The biggest issue of RT-2 is that it is using the cerebrum 大脑 (rather than cerebellum 小脑 or brainstem 脑干) to carry out low-level actions.
Key ideas
- VLA: vision-language-action models.
- Express actions as text tokens and incorporate them into the training.
- This helps fit robotic actions and natural language responses into the same format.
- Robot action
- 7 DoF (6 DoF pose + level of extention of gripper). Discretized into 256 bins.
- episode termination token.
- Reserving 256 tokens to serve as action tokens.
- An action vector is converted into a string: “terminate, x, y, z, rotx, roty, rotz, gripper_extension”
- Meaning of token is represented by the position. For example, 5 in x and 5 in y is not differentiated. –> This tokenization scheme of continuous variables is similar to and probably inspired by Pix2seq.
- Base VLM: Two instantiations, with PaLI-X and PaLM-E.
- Training (fine-tuning)
- The training uses co-finetune to finetune on original dataset and new robotics dataset (1/2 to 2/3), to avoid catestrophic forgetting. It is reported that this improves over finetuning with robot data only. –> This is actually bad news for industry application. Need a more modualarized design.
- Data:
- robot demo data: from RT-1. 13 robots over 17 months in an office/kitchen environment
- Inference
- Outpuy constraint: only sampling valid action tokens when prompted with a robot-action task. It is also allowed to output natural lanauges when prompted with NLP tasks.
- VLA only outputs actions for robot action tasks.
- Realtime: deploy in the cloud and communicate via network. –> Need LLM acceleration such as AWQ
- Emergent capabilities
- Symbol understanding: Move apple to 3
- Reasoning: move apple to cup with the same color
- Human recognition: bring code to Tylor Swift
- Limitations
- RT-2 generalizes to semantics and visual concepts, it does not acquire any ability to perform new motions.

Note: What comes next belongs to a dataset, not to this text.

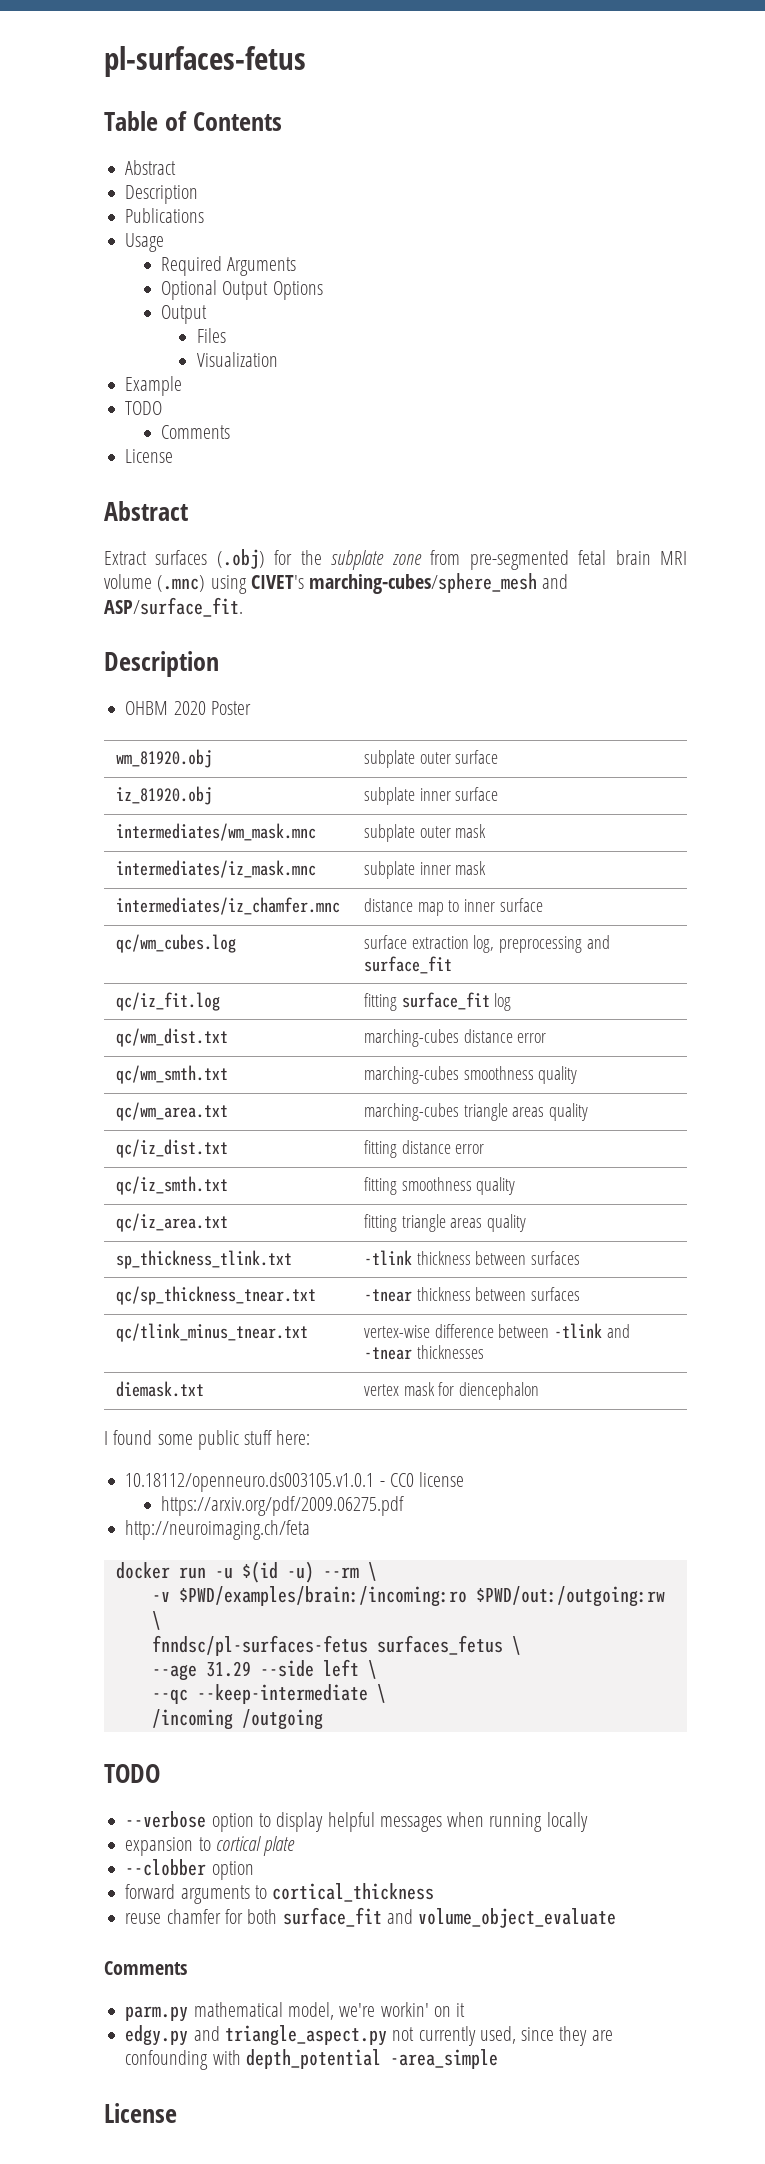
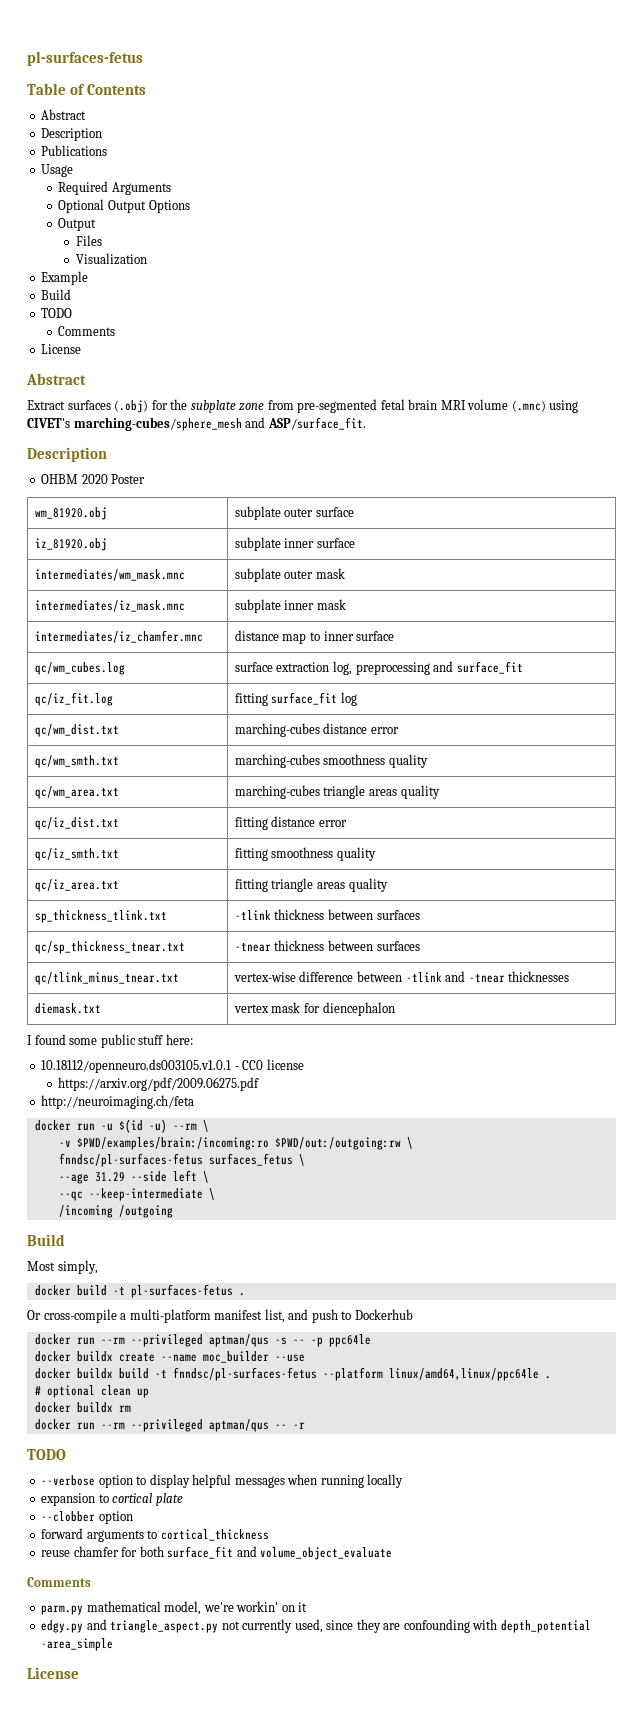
(183, 386) none -> [41,289,72,300] // Build
(323, 1719) none -> [27,1234,65,1246] [27,1260,98,1274] [34,1284,245,1298] [27,1309,413,1323] [34,1334,371,1347] [34,1351,305,1363] [34,1367,551,1381] [34,1385,149,1398] [34,1402,131,1413] [34,1419,305,1432] // Build // Most simply, // docker build -t pl-surfaces-fetus . // Or cross-compile a multi-platform manifest list, and push to Dockerhub // docker run --rm --privileged aptman/qus -s -- -p ppc64le // docker buildx create --name moc_builder --use // docker buildx build -t fnndsc/pl-surfaces-fetus --platform linux/amd64,linux/ppc64le . // # optional clean up // docker buildx rm // docker run --rm --privileged aptman/qus -- -r

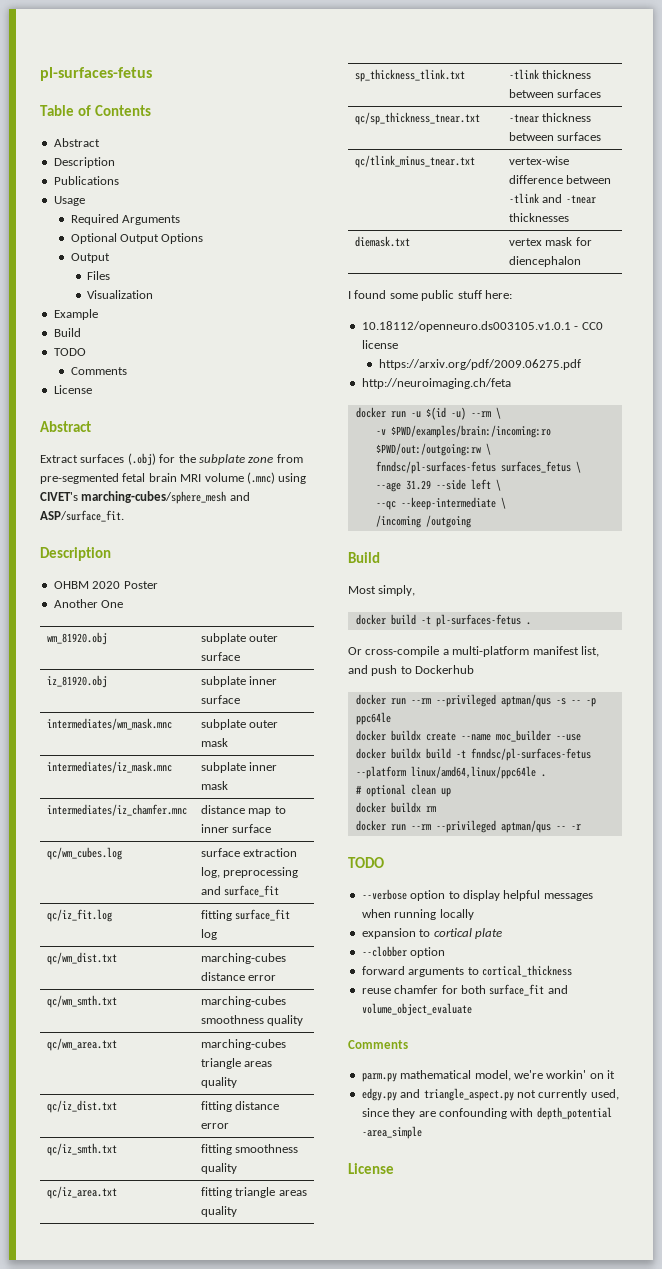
(146, 479) none -> [53,599,124,608] // Another One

The physical skills are still limited to the distribution of skills seen in the robot data. The dataset should vary more along the axes of skills.
- How to acquire new skills via watching humnas? This is one exciting future direction.
Technical details
- Robots requires grounded low-level actions, such as Cartesian end-effector commands.
- Robot actions are treated as another language, cast into text tokens and are trained together with Internet-scale vision-language dataset (with upsampling of robotic dataset).
- Two types of VLM. Representation learning such as CLIP and BLIP, and language generation based on images. –> I should write a blog on the topic of VLM.
- Language table benchmark tokenization scheme: Format of (X, Y), with X and Y taking integer values from -10 to 10, each represent 2D cartesian setpoints of the end effector.
- Better LLM leads to better performance in robotics.
- The alternative to using a pretrained LLM is to use pretrained visual-language representation via representation learning. (such as VC-1).
Notes
- The output is directly action. How can we tell if the action is reasonable or not? Maybe use the CoT idea to break into high level planning first, then do the action, to act as the bridge. –> The paper did not indicate if CoT can help with improving performance. Most likely yes, like TidyBot.
- Does not introduce action specific layers of the model, and recycles the natural language vocab space. –> Why not? May be a good practice when people do not have access to the large scale dataset to train VLMs.
- MOO: VLM is used as a separate module that enhances perception, but its representation are not used for policy learning.
- Chinese tech leaders Yao Lu and Tianhe Yu.
Questions
- Does RT-2 do high level task planning? If not, this may be an overkill.
- How much computation was used in RT-2?
- How is PaLM-E better than Say-Can?
- World model (such as Daydreamer, Gato, MILE) may benefit from LLM pretraining as well.